Content revision data:
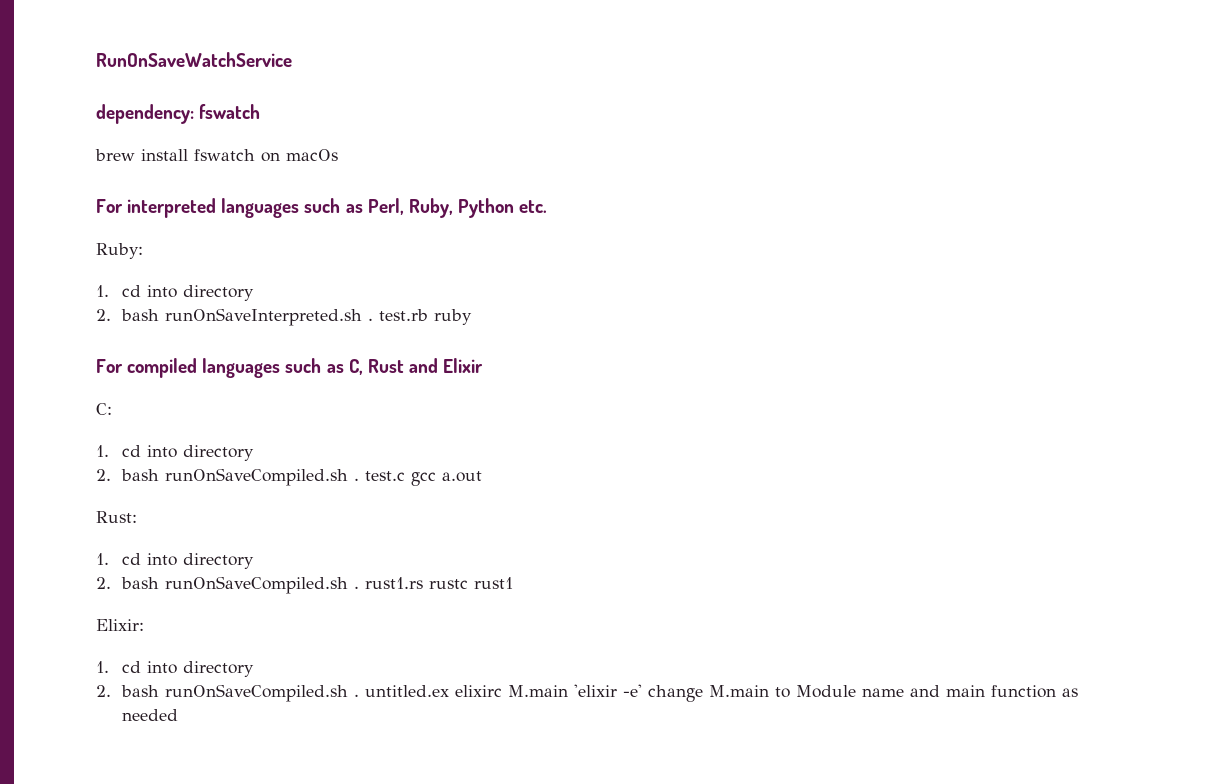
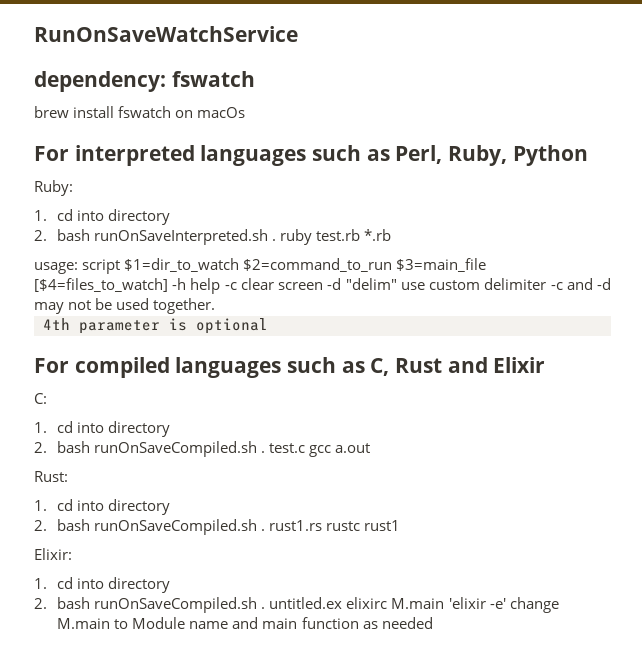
[519,200,548,213] etc. -> (588, 155) none
[379,309,473,325] test.rb ruby -> [280,229,392,245] [34,258,487,274] [34,278,611,294] [34,298,216,314] [43,318,268,334] ruby test.rb *.rb // usage: script $1=dir_to_watch $2=command_to_run $3=main_file [$4=files_to_watch] -h help -c clear screen -d "delim" use custom delimiter -c and -d may not be used together. // 4th parameter is optional

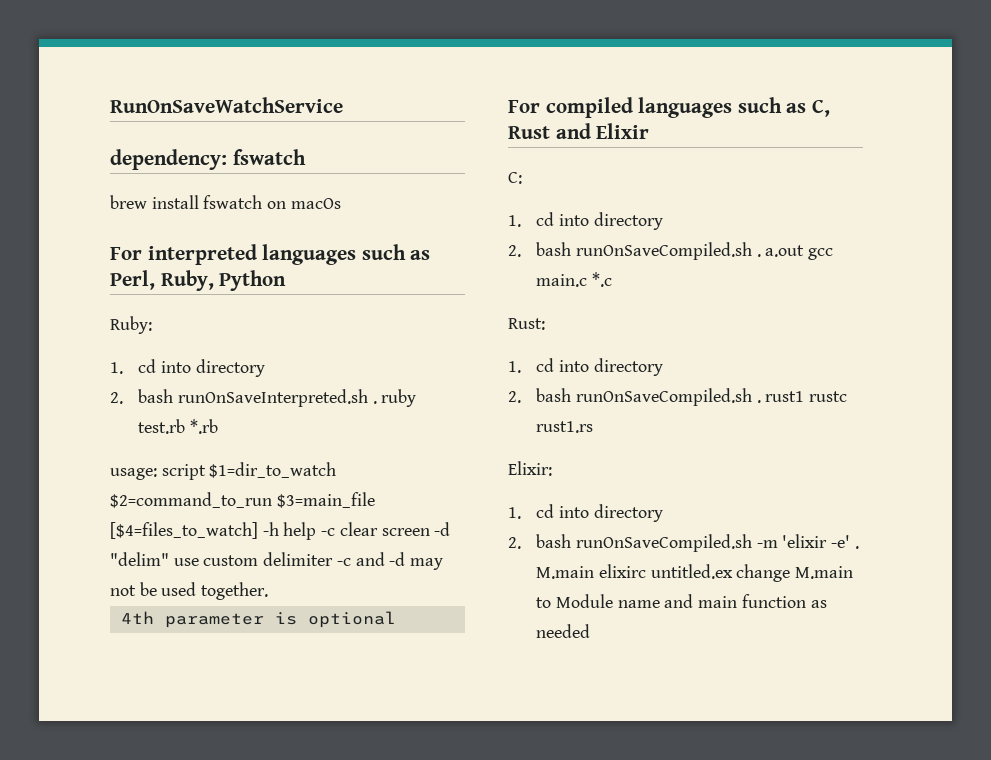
[269,443,371,457] test.c gcc a.out -> [765,245,834,260] [536,272,613,287] a.out gcc main.c *.c
(266, 530) none -> [765,391,848,402] rust1 rustc
[326,520,401,531] rustc rust1 -> (594, 427) none
[261,597,506,609] . untitled.ex elixirc M.main 'elixir -e' -> [756,534,859,549] [536,564,733,579] -m 'elixir -e' . M.main elixirc untitled.ex

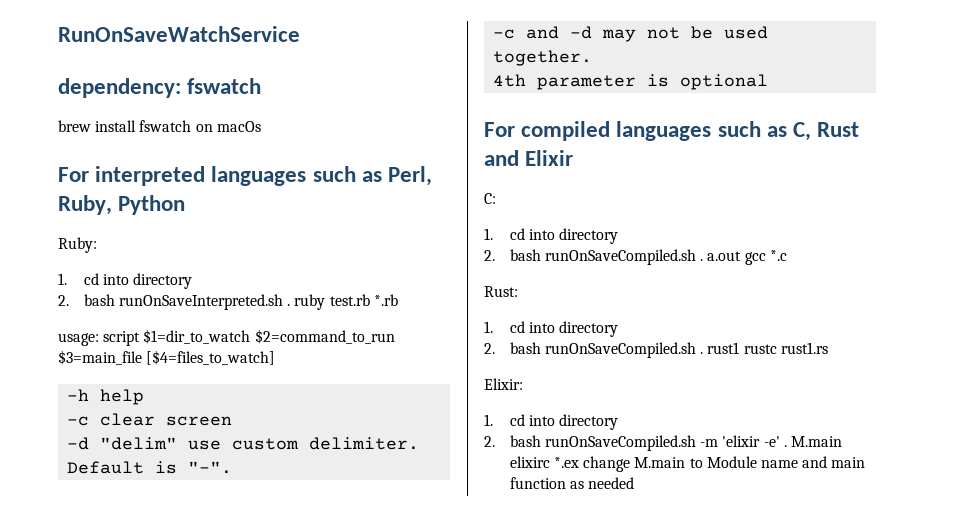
(258, 530) none -> (276, 357) //
(317, 531) none -> (145, 397) //
(430, 532) none -> (233, 421) //
[263,552,334,566] delimiter -> [309,437,420,450] [67,461,233,474] delimiter. Default is "-". //
[536,274,588,287] main.c -> (766, 258) none
[650,564,733,579] untitled.ex -> [554,457,580,468] *.ex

What this task involves:
Whenever a line holds a picture, print that line without the picture. All other data must be output exactly.

Answer:
[519,200,548,213] etc. -> (588, 155) none
[379,309,473,325] test.rb ruby -> [280,229,392,245] [34,258,487,274] [34,278,611,294] [34,298,216,314] [43,318,268,334] ruby test.rb *.rb // usage: script $1=dir_to_watch $2=command_to_run $3=main_file [$4=files_to_watch] -h help -c clear screen -d "delim" use custom delimiter -c and -d may not be used together. // 4th parameter is optional

[269,443,371,457] test.c gcc a.out -> [765,245,834,260] [536,272,613,287] a.out gcc main.c *.c
(266, 530) none -> [765,391,848,402] rust1 rustc
[326,520,401,531] rustc rust1 -> (594, 427) none
[261,597,506,609] . untitled.ex elixirc M.main 'elixir -e' -> [756,534,859,549] [536,564,733,579] -m 'elixir -e' . M.main elixirc untitled.ex

(258, 530) none -> (276, 357) //
(317, 531) none -> (145, 397) //
(430, 532) none -> (233, 421) //
[263,552,334,566] delimiter -> [309,437,420,450] [67,461,233,474] delimiter. Default is "-". //
[536,274,588,287] main.c -> (766, 258) none
[650,564,733,579] untitled.ex -> [554,457,580,468] *.ex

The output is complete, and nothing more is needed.